Work item: Print every line below without adding or leaving out a single word.
╭─ Entries supplied
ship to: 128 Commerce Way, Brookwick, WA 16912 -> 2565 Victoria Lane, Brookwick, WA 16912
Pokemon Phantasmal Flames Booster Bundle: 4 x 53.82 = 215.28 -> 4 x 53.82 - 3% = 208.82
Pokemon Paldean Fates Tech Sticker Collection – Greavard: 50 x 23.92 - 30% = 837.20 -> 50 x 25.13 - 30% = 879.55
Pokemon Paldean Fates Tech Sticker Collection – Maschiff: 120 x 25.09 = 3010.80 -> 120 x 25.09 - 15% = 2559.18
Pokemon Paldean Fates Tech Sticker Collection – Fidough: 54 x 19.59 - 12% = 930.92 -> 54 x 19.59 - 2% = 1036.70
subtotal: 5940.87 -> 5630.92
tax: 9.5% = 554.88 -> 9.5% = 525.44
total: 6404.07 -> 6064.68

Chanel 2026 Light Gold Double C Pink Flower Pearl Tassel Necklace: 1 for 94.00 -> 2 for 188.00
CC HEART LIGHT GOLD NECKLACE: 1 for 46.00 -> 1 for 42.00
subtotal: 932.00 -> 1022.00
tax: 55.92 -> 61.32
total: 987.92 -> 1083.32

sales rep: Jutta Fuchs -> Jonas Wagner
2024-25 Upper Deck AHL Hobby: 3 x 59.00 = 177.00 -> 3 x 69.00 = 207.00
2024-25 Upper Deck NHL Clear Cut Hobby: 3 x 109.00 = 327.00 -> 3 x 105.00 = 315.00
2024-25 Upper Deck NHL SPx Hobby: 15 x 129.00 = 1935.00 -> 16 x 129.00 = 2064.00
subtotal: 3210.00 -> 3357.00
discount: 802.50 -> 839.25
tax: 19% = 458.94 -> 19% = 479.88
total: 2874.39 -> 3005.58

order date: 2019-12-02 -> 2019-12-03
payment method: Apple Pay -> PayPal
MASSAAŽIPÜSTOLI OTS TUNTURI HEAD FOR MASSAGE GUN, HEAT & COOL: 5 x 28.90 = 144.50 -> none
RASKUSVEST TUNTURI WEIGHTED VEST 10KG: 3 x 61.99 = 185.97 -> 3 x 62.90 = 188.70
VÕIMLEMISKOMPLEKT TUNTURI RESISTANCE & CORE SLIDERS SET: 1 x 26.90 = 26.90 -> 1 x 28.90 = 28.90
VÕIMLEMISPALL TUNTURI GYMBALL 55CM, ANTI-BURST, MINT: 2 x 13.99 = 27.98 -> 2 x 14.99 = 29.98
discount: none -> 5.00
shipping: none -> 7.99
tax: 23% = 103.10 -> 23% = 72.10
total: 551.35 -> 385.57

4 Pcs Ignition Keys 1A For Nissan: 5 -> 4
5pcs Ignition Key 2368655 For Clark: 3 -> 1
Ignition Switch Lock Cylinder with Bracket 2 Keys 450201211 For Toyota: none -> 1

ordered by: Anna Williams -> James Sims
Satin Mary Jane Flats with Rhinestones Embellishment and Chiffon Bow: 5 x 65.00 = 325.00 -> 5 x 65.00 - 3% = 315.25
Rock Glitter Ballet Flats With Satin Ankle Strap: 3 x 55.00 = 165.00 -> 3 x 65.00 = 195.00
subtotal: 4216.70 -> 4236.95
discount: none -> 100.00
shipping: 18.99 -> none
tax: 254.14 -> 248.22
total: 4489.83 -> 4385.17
╰─
Solution for this task:
ship to: 128 Commerce Way, Brookwick, WA 16912 -> 2565 Victoria Lane, Brookwick, WA 16912
Pokemon Phantasmal Flames Booster Bundle: 4 x 53.82 = 215.28 -> 4 x 53.82 - 3% = 208.82
Pokemon Paldean Fates Tech Sticker Collection – Greavard: 50 x 23.92 - 30% = 837.20 -> 50 x 25.13 - 30% = 879.55
Pokemon Paldean Fates Tech Sticker Collection – Maschiff: 120 x 25.09 = 3010.80 -> 120 x 25.09 - 15% = 2559.18
Pokemon Paldean Fates Tech Sticker Collection – Fidough: 54 x 19.59 - 12% = 930.92 -> 54 x 19.59 - 2% = 1036.70
subtotal: 5940.87 -> 5630.92
tax: 9.5% = 554.88 -> 9.5% = 525.44
total: 6404.07 -> 6064.68

Chanel 2026 Light Gold Double C Pink Flower Pearl Tassel Necklace: 1 for 94.00 -> 2 for 188.00
CC HEART LIGHT GOLD NECKLACE: 1 for 46.00 -> 1 for 42.00
subtotal: 932.00 -> 1022.00
tax: 55.92 -> 61.32
total: 987.92 -> 1083.32

sales rep: Jutta Fuchs -> Jonas Wagner
2024-25 Upper Deck AHL Hobby: 3 x 59.00 = 177.00 -> 3 x 69.00 = 207.00
2024-25 Upper Deck NHL Clear Cut Hobby: 3 x 109.00 = 327.00 -> 3 x 105.00 = 315.00
2024-25 Upper Deck NHL SPx Hobby: 15 x 129.00 = 1935.00 -> 16 x 129.00 = 2064.00
subtotal: 3210.00 -> 3357.00
discount: 802.50 -> 839.25
tax: 19% = 458.94 -> 19% = 479.88
total: 2874.39 -> 3005.58

order date: 2019-12-02 -> 2019-12-03
payment method: Apple Pay -> PayPal
MASSAAŽIPÜSTOLI OTS TUNTURI HEAD FOR MASSAGE GUN, HEAT & COOL: 5 x 28.90 = 144.50 -> none
RASKUSVEST TUNTURI WEIGHTED VEST 10KG: 3 x 61.99 = 185.97 -> 3 x 62.90 = 188.70
VÕIMLEMISKOMPLEKT TUNTURI RESISTANCE & CORE SLIDERS SET: 1 x 26.90 = 26.90 -> 1 x 28.90 = 28.90
VÕIMLEMISPALL TUNTURI GYMBALL 55CM, ANTI-BURST, MINT: 2 x 13.99 = 27.98 -> 2 x 14.99 = 29.98
discount: none -> 5.00
shipping: none -> 7.99
tax: 23% = 103.10 -> 23% = 72.10
total: 551.35 -> 385.57

4 Pcs Ignition Keys 1A For Nissan: 5 -> 4
5pcs Ignition Key 2368655 For Clark: 3 -> 1
Ignition Switch Lock Cylinder with Bracket 2 Keys 450201211 For Toyota: none -> 1

ordered by: Anna Williams -> James Sims
Satin Mary Jane Flats with Rhinestones Embellishment and Chiffon Bow: 5 x 65.00 = 325.00 -> 5 x 65.00 - 3% = 315.25
Rock Glitter Ballet Flats With Satin Ankle Strap: 3 x 55.00 = 165.00 -> 3 x 65.00 = 195.00
subtotal: 4216.70 -> 4236.95
discount: none -> 100.00
shipping: 18.99 -> none
tax: 254.14 -> 248.22
total: 4489.83 -> 4385.17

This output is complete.